What’s Happening: The AI researcher’s latest book argues that, when it comes to addressing problems of the future, “we” are who we’re waiting for. Our contributor Jesse Dorris weighs in.

The Download: Recently on Grindr, someone a few thousand feet away messaged saying hi handsome i am doing well and u? and someone several thousand miles away messaged saying hi you look very handsome what are you looking for? They perhaps had the same face. Your various inboxes may also be stuffed with these moments of deciding whether that stranger in your DMs is a person or a prompt, and whether you block or unlock, you’re interacting with each other in a mechanical space inextricable, apparently, from the “real” world.

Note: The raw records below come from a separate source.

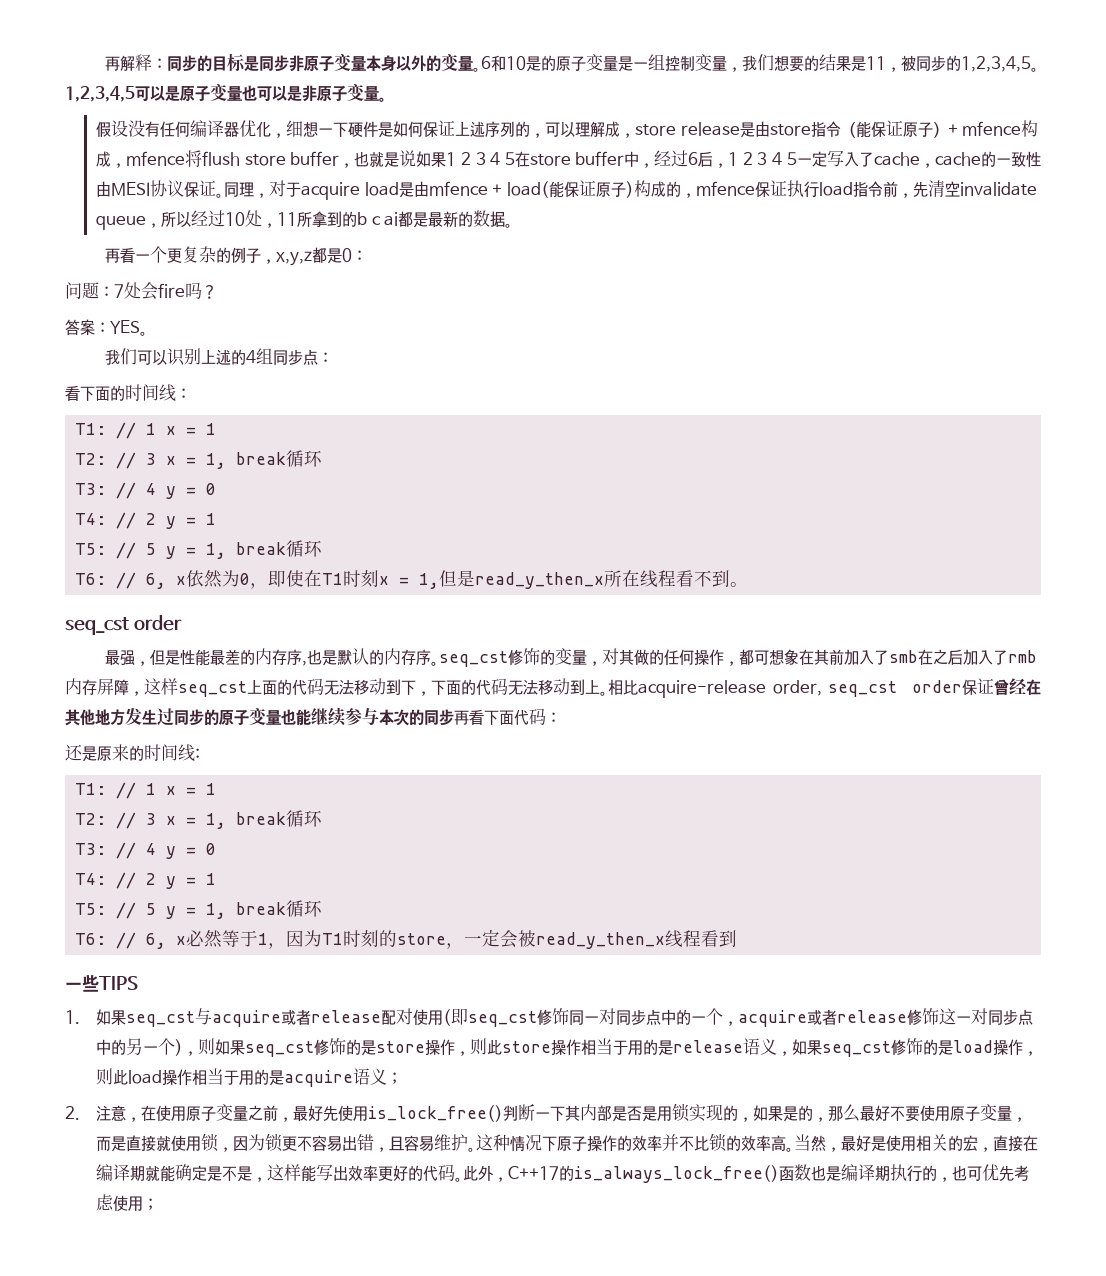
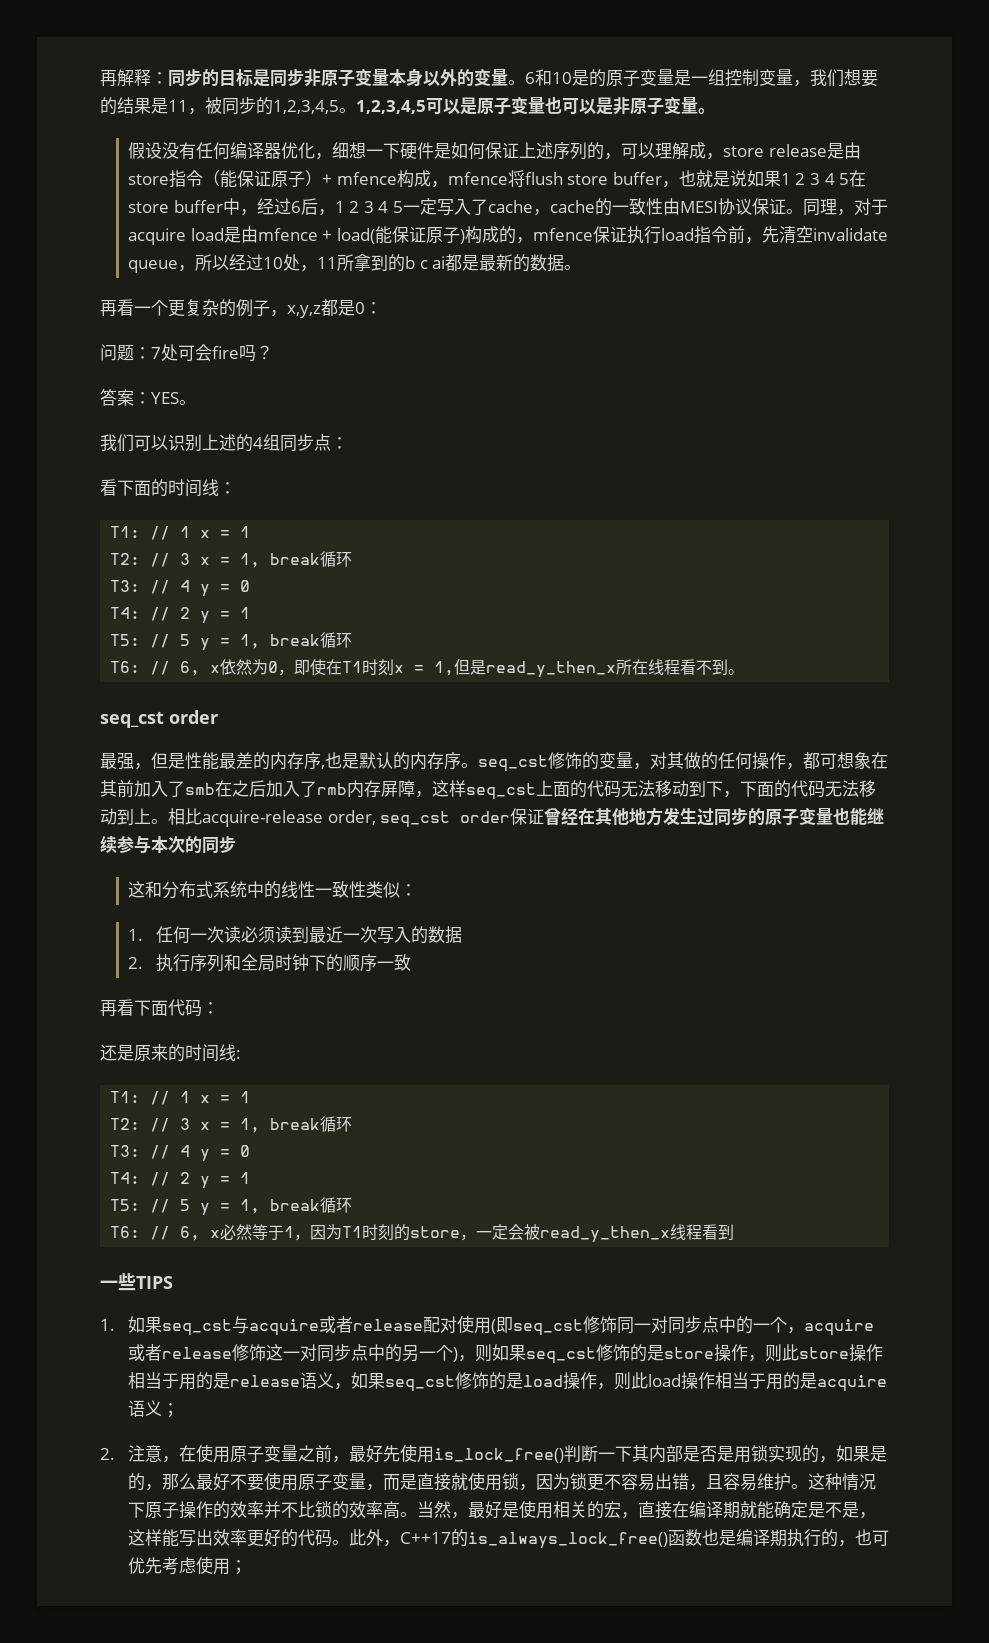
- 问题：7处会fire吗？
+ 问题：7处可会fire吗？
- 相比acquire-release order, seq_cst order保证曾经在其他地方发生过同步的原子变量也能继续参与本次的同步再看下面代码：
+ 相比acquire-release order, seq_cst order保证曾经在其他地方发生过同步的原子变量也能继续参与本次的同步
+ 这和分布式系统中的线性一致性类似：
+ 1.任何一次读必须读到最近一次写入的数据
+ 2.执行序列和全局时钟下的顺序一致
+ 再看下面代码：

Borders are now porous between human and machine.


In the new book Who Are We Now? (Hat & Beard Editions), Blaise Agüera y Arcas offers ideas of what we might make of this. Who is he? I asked ChatGPT, which replied that he “is a computer scientist and entrepreneur known for his work in the fields of computer vision, AI, and augmented reality” and “worked at Microsoft for several years, where he contributed to projects such as Bing Maps and Microsoft’s augmented reality initiatives.” His self-description in the book’s text offers context: “I work on AI at a big tech company… the rapid advance of AI has forced my colleagues and I to think hard about humanity. How do we envision the future? Who are ‘we,’ anyway? Does we include collective identity groups as well as individuals? Nonhuman animals and plants? Governments and corporations? Will it soon include robots?”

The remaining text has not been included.